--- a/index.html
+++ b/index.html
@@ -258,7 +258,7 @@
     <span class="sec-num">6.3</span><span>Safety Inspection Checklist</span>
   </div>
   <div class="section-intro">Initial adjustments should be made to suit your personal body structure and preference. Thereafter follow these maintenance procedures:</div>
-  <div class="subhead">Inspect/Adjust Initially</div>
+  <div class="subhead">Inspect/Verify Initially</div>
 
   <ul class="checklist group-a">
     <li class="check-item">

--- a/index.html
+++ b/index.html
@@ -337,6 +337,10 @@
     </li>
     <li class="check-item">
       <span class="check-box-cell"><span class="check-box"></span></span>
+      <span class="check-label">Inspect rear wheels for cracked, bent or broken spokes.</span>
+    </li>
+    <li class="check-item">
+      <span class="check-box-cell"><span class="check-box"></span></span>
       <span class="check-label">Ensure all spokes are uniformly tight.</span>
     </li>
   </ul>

- What to do:
In the material above, find each line that contains the word "class", and select it.

- Response to this exercise:
     <span class="sec-num">6.3</span><span>Safety Inspection Checklist</span>
   <div class="section-intro">Initial adjustments should be made to suit your personal body structure and preference. Thereafter follow these maintenance procedures:</div>
-  <div class="subhead">Inspect/Adjust Initially</div>
+  <div class="subhead">Inspect/Verify Initially</div>
   <ul class="checklist group-a">
     <li class="check-item">
     <li class="check-item">
       <span class="check-box-cell"><span class="check-box"></span></span>
+      <span class="check-label">Inspect rear wheels for cracked, bent or broken spokes.</span>
+    <li class="check-item">
+      <span class="check-box-cell"><span class="check-box"></span></span>
       <span class="check-label">Ensure all spokes are uniformly tight.</span>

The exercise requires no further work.